Referred to as one of the most expensive drinking water regulations, the American Water Works Association estimated that at 10 ppb the rule would have affected approximately 10 percent of the 275,000 community water systems at a cost of $6 billion in capital outlays and $600 million annually. The EPA reports that the final rule can be expected in 2002 and will be enforced by 2006.
MDBP Rule
The Microbial Disinfection By-Products Rule (MDBP) encompasses both the Stage 2 Disinfectants/Disinfection By-Products Rule (D/DBPR) and an associated Long-Term 2 Enhanced Surface Water Treatment Rule (LT2ESWTR), resulting from a negotiated rulemaking agreement signed in September 2000. The EPA is expected to issue a final rule in May 2002.
According to the Water Quality Association (WQA), Stage I of the D/DBR set MCLs for five haloacetic acids at 60 ppb, bromate at 10 ppb, chlorine at 4 ppm, and chloramine at 4 ppm.
The Stage 2 D/DBPR reduces disinfection by-products occurrence peaks in a distribution system by "monitoring for Cryptosporidium and complying with maximum contaminant levels for total trihalomethanes and five haloacetic acids," Kristoff reports. Initial evaluations of distribution systems are required for the selection of new compliance monitoring sites established to protect against Cryptosporidium based on a system-specific basis.
"The LT2ESWTR incorporates system-specific treatment requirements based on a microbial framework approach," Kristoff says. Depending on source water performance, additional treatment may be necessary including ultraviolet treatment.
 
 
‘Since the 1996 amendments to the SDWA, EPA has been busy developing, proposing and finalizing a host of regulatory actions. This regulatory activity peaked in 2000 and remained steady in 2001.’

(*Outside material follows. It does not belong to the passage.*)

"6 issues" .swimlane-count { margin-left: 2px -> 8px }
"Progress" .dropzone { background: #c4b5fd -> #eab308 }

– Dawn Kristoff, President, WWEMA
 
 
Chromium 6
Lastly, Senator Barbara Boxer introduced legislation designating chromium 6 as a contaminant subject to regulation under the Safe Drinking Water Act. The bill directs the National Academy of Science to conduct a study on chromium 6 and recommend an appropriate maximum contaminant level goal.

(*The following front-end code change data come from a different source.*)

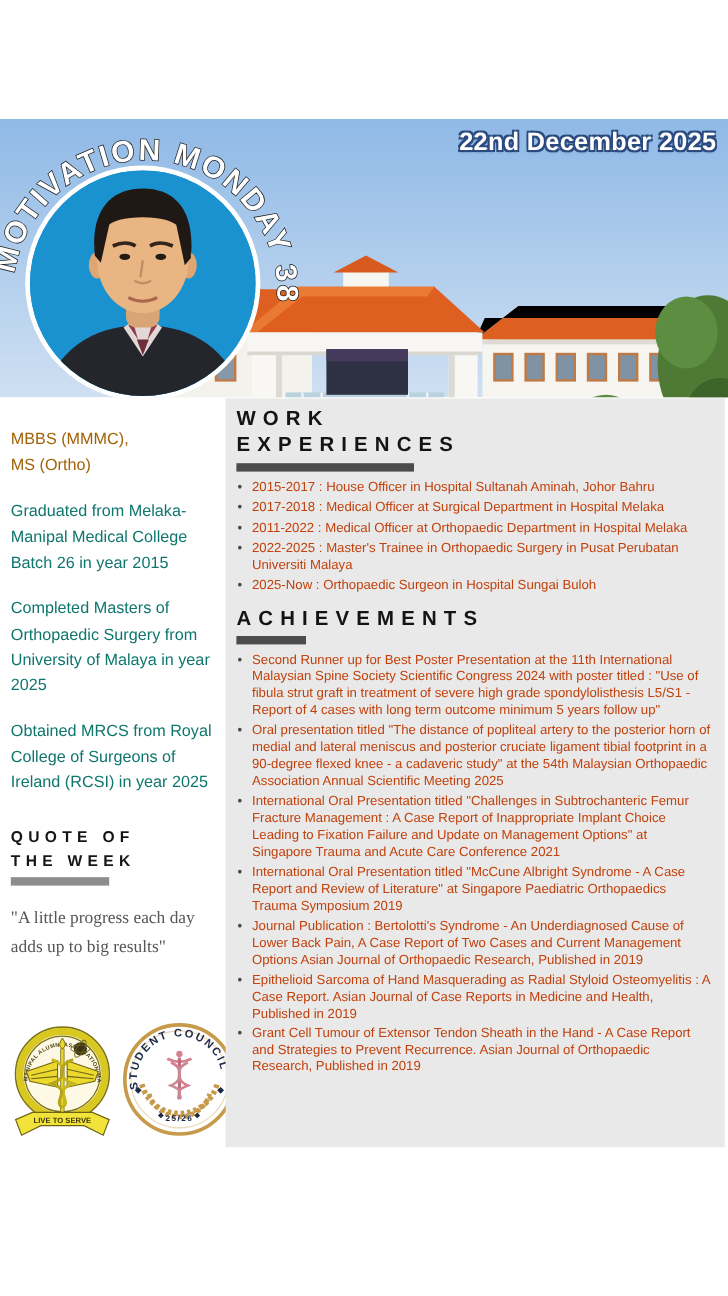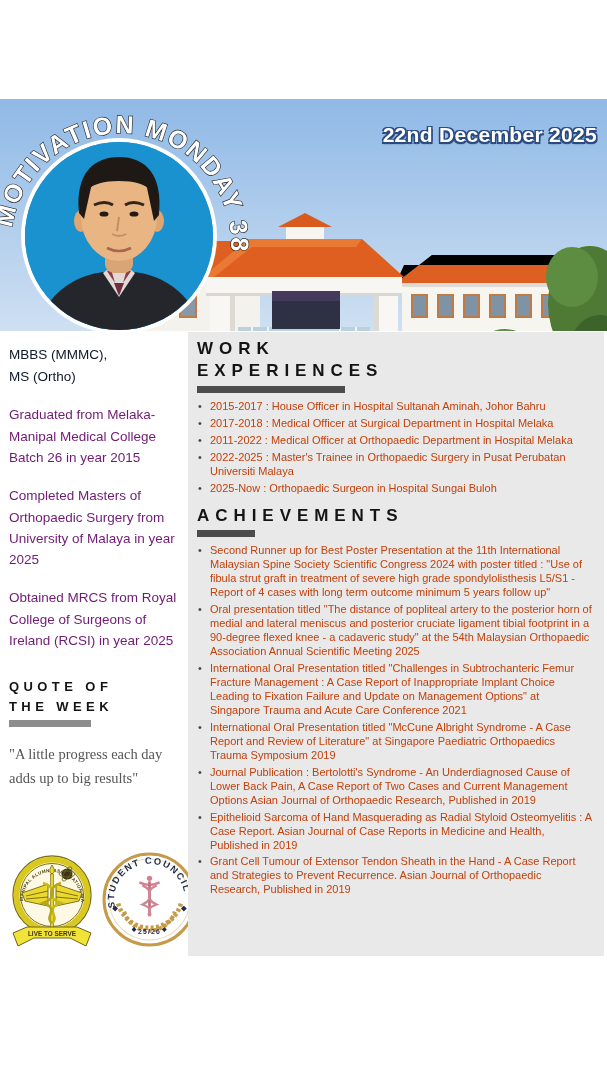"22nd December 2025" .date-badge { top: 24px -> 8px }
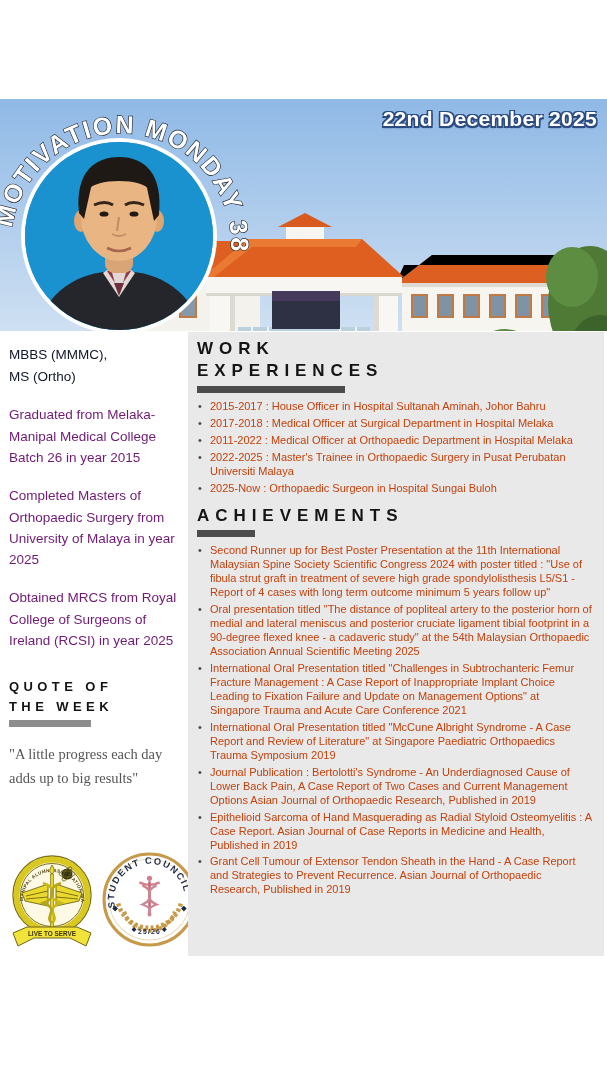"MBBS (MMMC)," .quals { color: #0f172a -> #a16207; margin-top: 11px -> 22px }
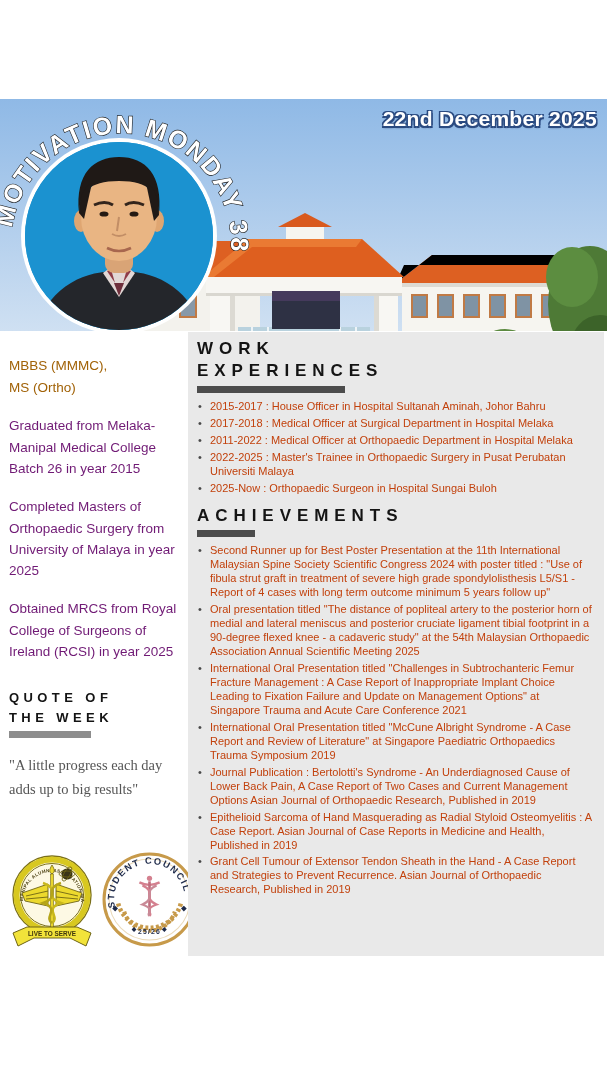"Graduated from Melaka-Manipal Medical" .bio { color: #701a75 -> #0f766e }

In the meantime, the WQA recommends anion exchange, reverse osmosis, distillation and electrodialysis for chromium 6 treatment.

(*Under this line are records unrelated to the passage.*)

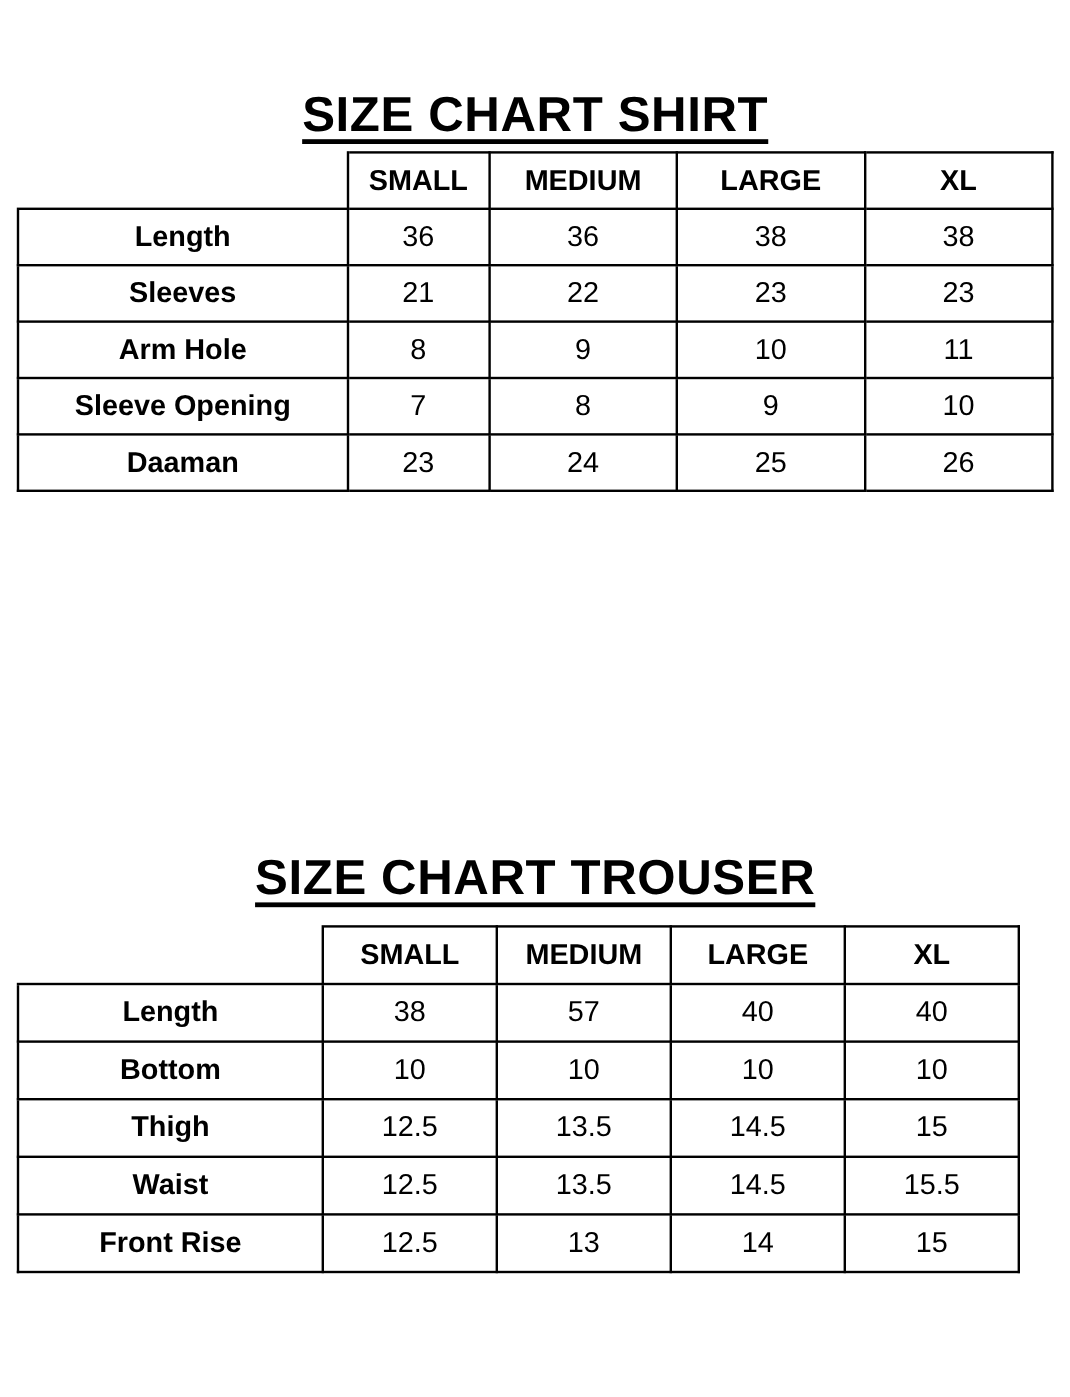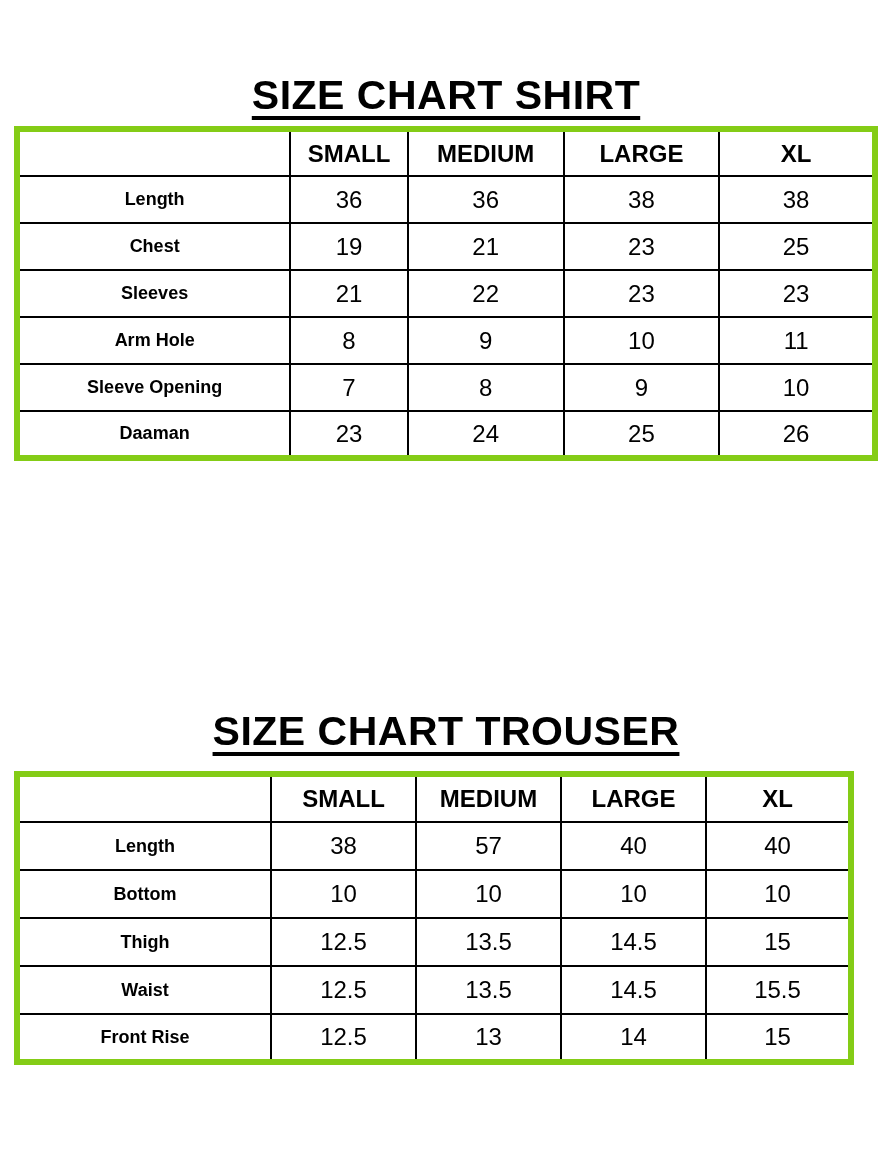"SMALL" table.size-table { border: 6px solid #84cc16 -> 2px solid #84cc16 }
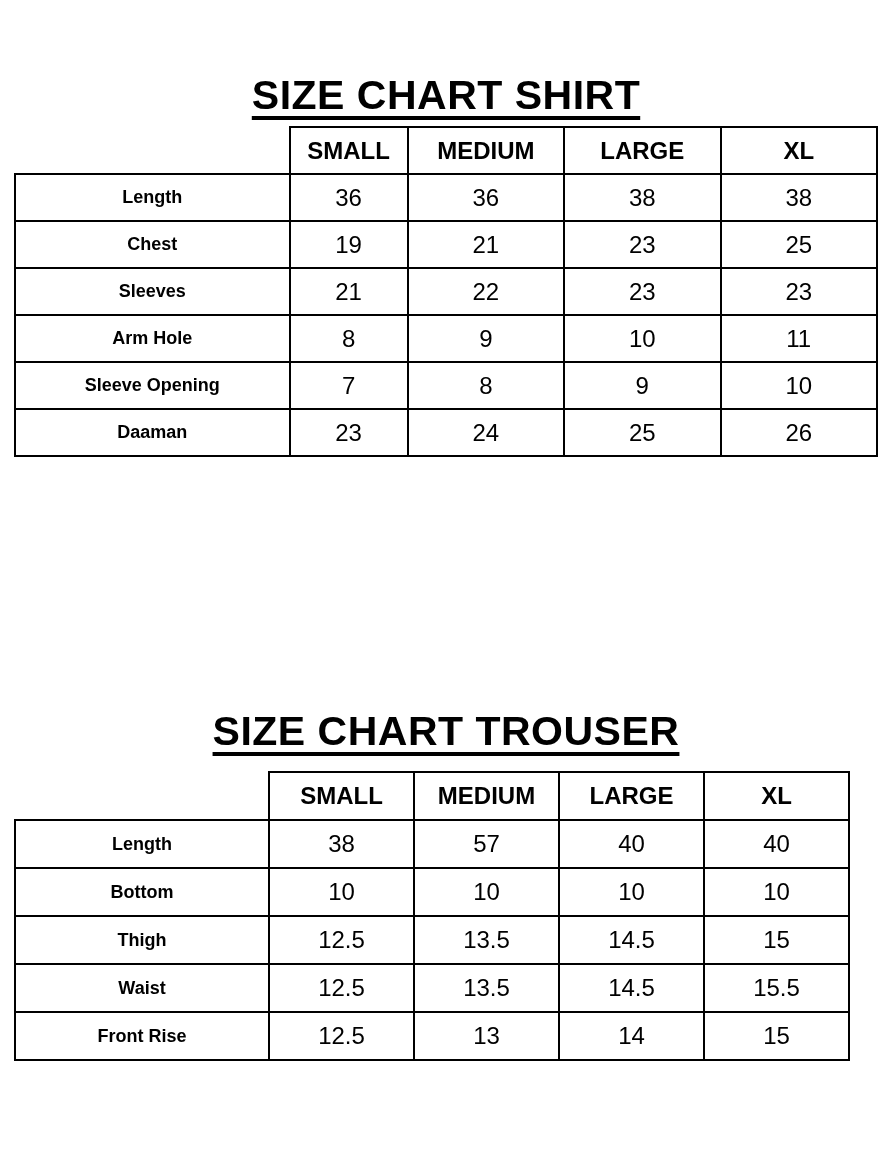"Length" table.size-table td.row-head { font-size: 18px -> 24px }
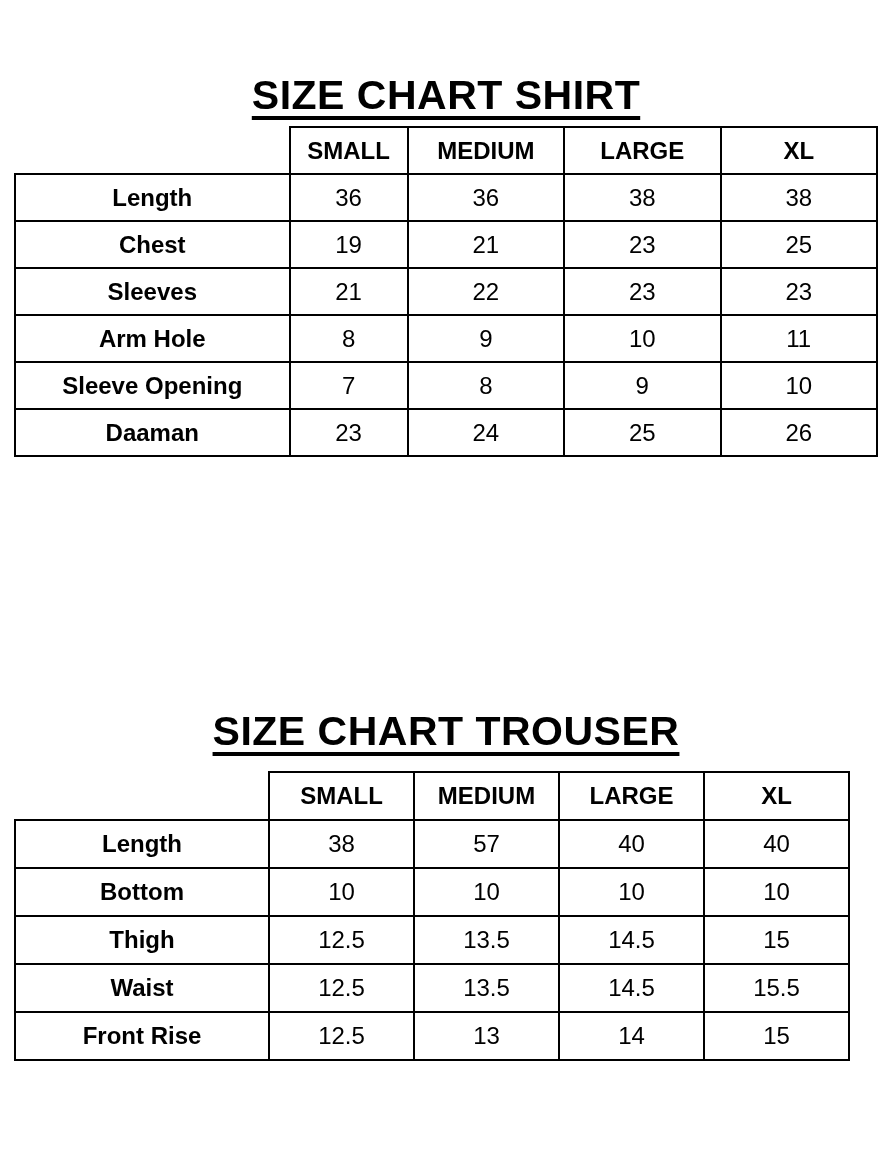"Chest" tr { html: <tr> <td>Chest</td> <td>19</td> <td>21</td> <td>23</td> <td>25</td> </tr> -> none }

Each of these regulations continues shaping the water treatment industry’s future and helps decide where POU/POE will fit into other water markets.
For more information visit www.epa.gov/safewater; www.wqa.org; or www.wwema.org.
 
 
 
Future EPA Plans
2001
• August—Make determinations of whether or not to regulate at least five contaminants from contaminant candidate list. (States)—Report to EPA on success of enforcement mechanisms and assistance efforts in capacity development
• Late Summer—Ground Water Rule expected to be finalized.
• Mid-2001—Radon Rule expected to be finalized.
• November—(States) Complete local source water assessments. With FY 2003 Budget, report to Congress an evaluation of effectiveness of state DWSRF loan funds
 
2002
• Final arsenic rule expected.
• May—Promulgate Stage II Disinfection Byproducts Rule.
- Promulgate LT2 Enhanced Surface
Water Treatment Rule.
- Promulgate Phase II rule on UIC
Class V wells.
• September—(States) Submit publicly available report to governors on efficacy of state capacity development strategy and progress in implementation.
 
2003
• Radionuclides Rule will be put into effect.